8. Other concurrent severe and/or uncontrolled concomitant medical conditions (e.g.,
uncontrolled hypertension, uncontrolled hypertriglyceridemia, or active or
uncontrolled infection) that could cause unacceptable safety risks or compromise
compliance with the protocol

9. Patients who have received chemotherapy, targeted therapy, or immunotherapy ≤ 4 weeks
(6 weeks for nitrosourea or mitomycin-C) prior to starting study drug or who have not
recovered from side effects of such therapy

10. Patients who have received wide field radiotherapy ≤ 4 weeks or limited field
radiation for palliation ≤ 2 weeks prior to starting study drug or who have not
recovered from side effects of such therapy

11. Patients who have undergone major surgery ≤ 4 weeks prior to starting study drug or
who have not recovered from side effects of such therapy

12. Patients who have been treated with any hematopoietic colony-stimulating growth
factors (e.g., G-CSF, GM-CSF) ≤ 4 weeks prior to starting study drug.

13. Patients who are currently receiving treatment with therapeutic doses of warfarin
sodium or any other coumarin-derivative anticoagulants

14. Patients who have received systemic corticosteroids ≤ 2 weeks prior to starting study
drug or who have not recovered from the side effects of such treatment.

15. Patients who are currently receiving treatment with strong CYP3A inhibitors or
inducers ≤ 2 weeks prior to starting study drug.
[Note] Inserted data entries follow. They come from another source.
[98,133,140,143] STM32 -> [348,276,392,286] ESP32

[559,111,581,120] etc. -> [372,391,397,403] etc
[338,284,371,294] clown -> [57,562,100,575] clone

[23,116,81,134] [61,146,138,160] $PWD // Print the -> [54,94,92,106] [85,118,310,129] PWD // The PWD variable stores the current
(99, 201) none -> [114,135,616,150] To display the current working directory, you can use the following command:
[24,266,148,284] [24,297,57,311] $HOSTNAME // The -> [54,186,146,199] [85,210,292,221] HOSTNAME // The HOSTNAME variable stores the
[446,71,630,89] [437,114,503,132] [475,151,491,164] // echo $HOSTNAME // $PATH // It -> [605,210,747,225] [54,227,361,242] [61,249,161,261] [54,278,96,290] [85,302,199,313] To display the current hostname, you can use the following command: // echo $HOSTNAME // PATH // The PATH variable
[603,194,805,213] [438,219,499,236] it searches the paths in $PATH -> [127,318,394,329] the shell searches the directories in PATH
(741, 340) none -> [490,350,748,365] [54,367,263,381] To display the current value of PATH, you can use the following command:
16. Known diagnosis of human immunodeficiency virus (HIV) infection (HIV testing is not
mandatory; patients with well controlled HIV might be enrolled)
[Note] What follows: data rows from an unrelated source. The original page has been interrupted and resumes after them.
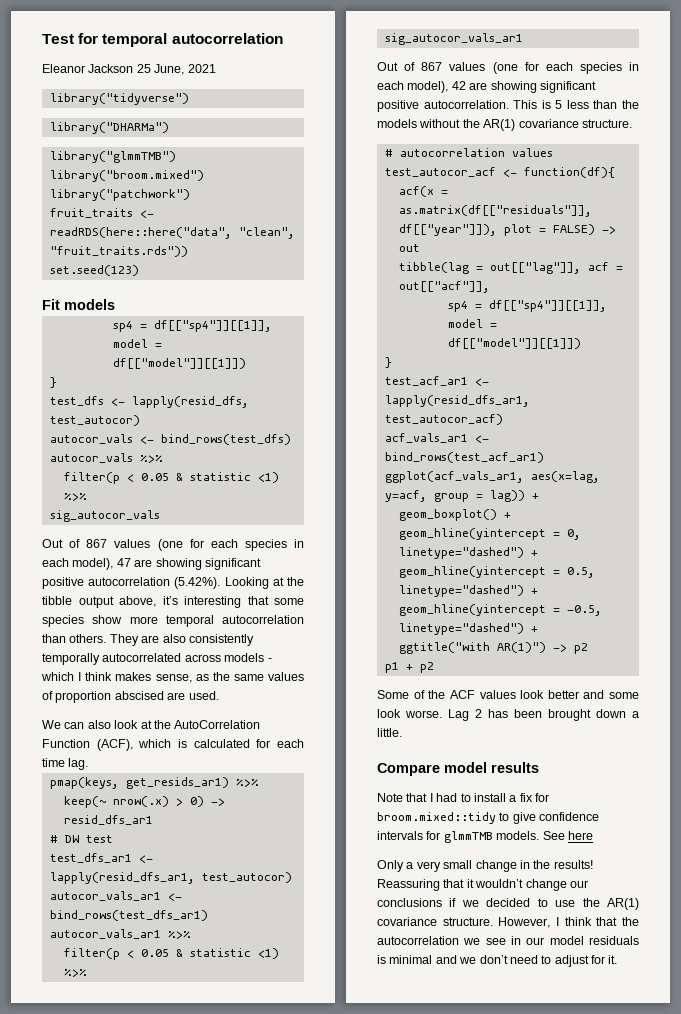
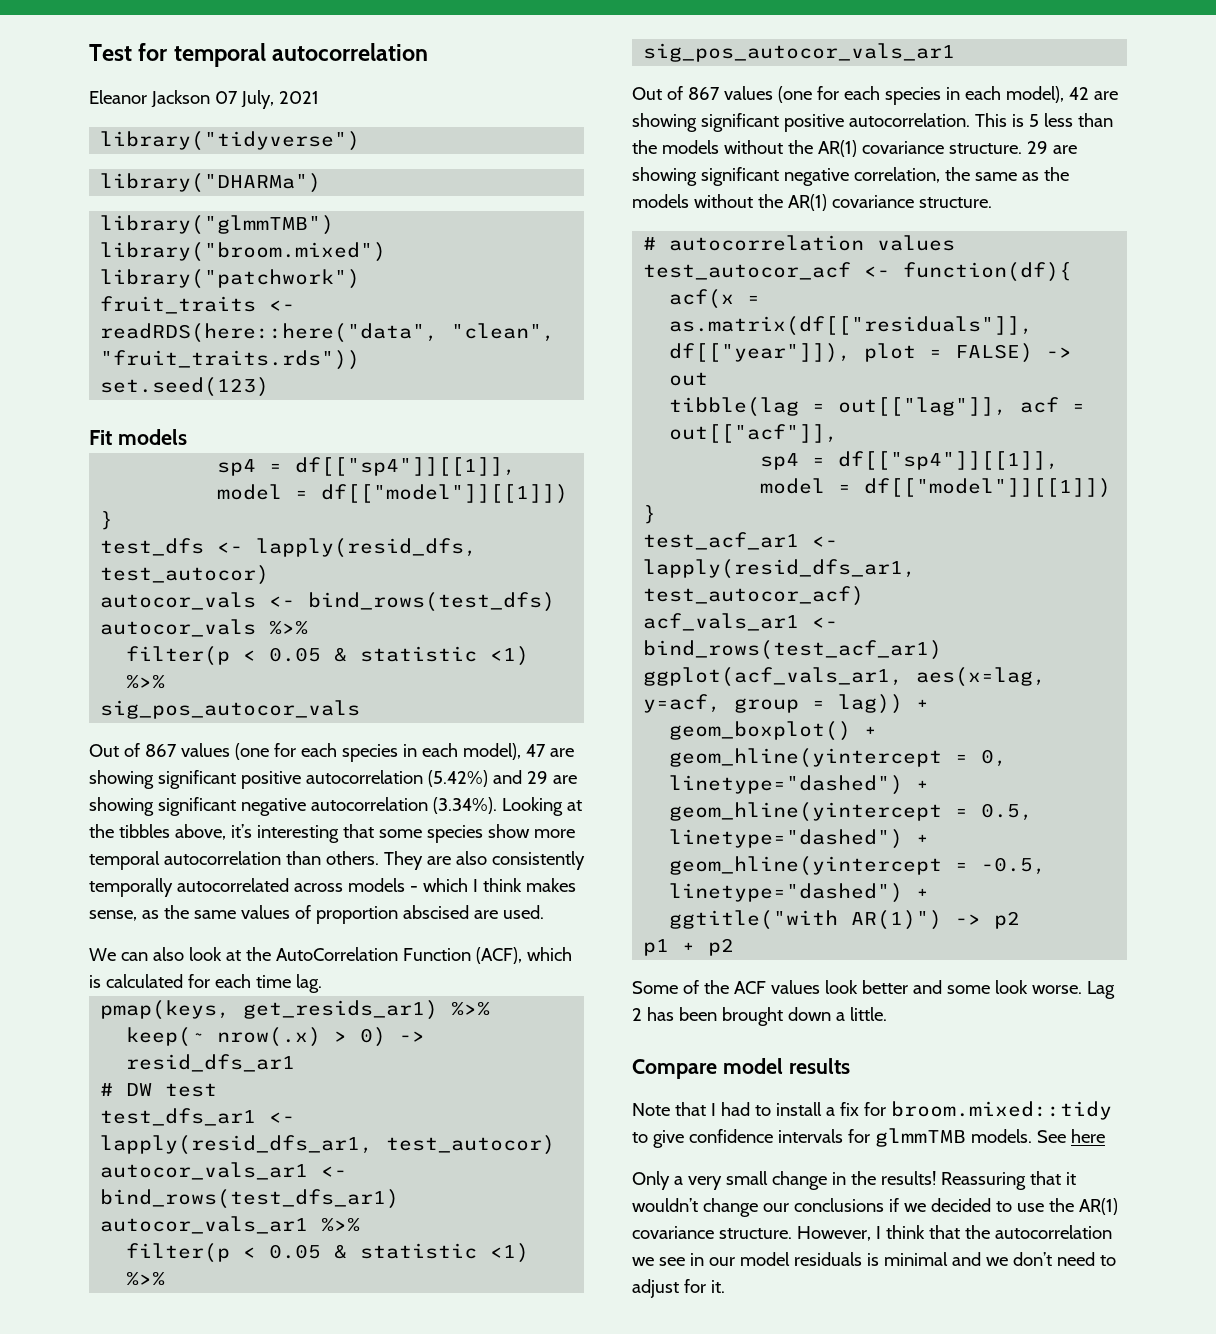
[136,64,185,75] 25 June, -> [214,90,274,109] 07 July,
[49,510,160,522] sig_autocor_vals -> [100,700,361,719] sig_pos_autocor_vals
[174,577,221,589] (5.42%). -> [427,770,577,787] [89,797,497,816] (5.42%) and 29 are showing significant negative autocorrelation (3.34%).
[42,596,114,608] tibble output -> [118,824,170,838] tibbles
[384,33,523,45] sig_autocor_vals_ar1 -> [643,43,956,62] sig_pos_autocor_vals_ar1
(632, 123) none -> [1026,141,1077,154] [632,167,1069,186] [632,194,992,211] 29 are showing significant negative correlation, the same as the models without the AR(1) covariance structure.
17. Known history of active infection with Hepatitis B or Hepatitis C

18. Has received a live-virus vaccination within 30 days of planned first dose

19. Inability to swallow or tolerate oral medication

20. Has a history or current evidence of any condition, therapy, or laboratory abnormality
that, in the opinion of the investigator, might confound the results of the trial,
interfere with the patient's safe participation and compliance in the trial.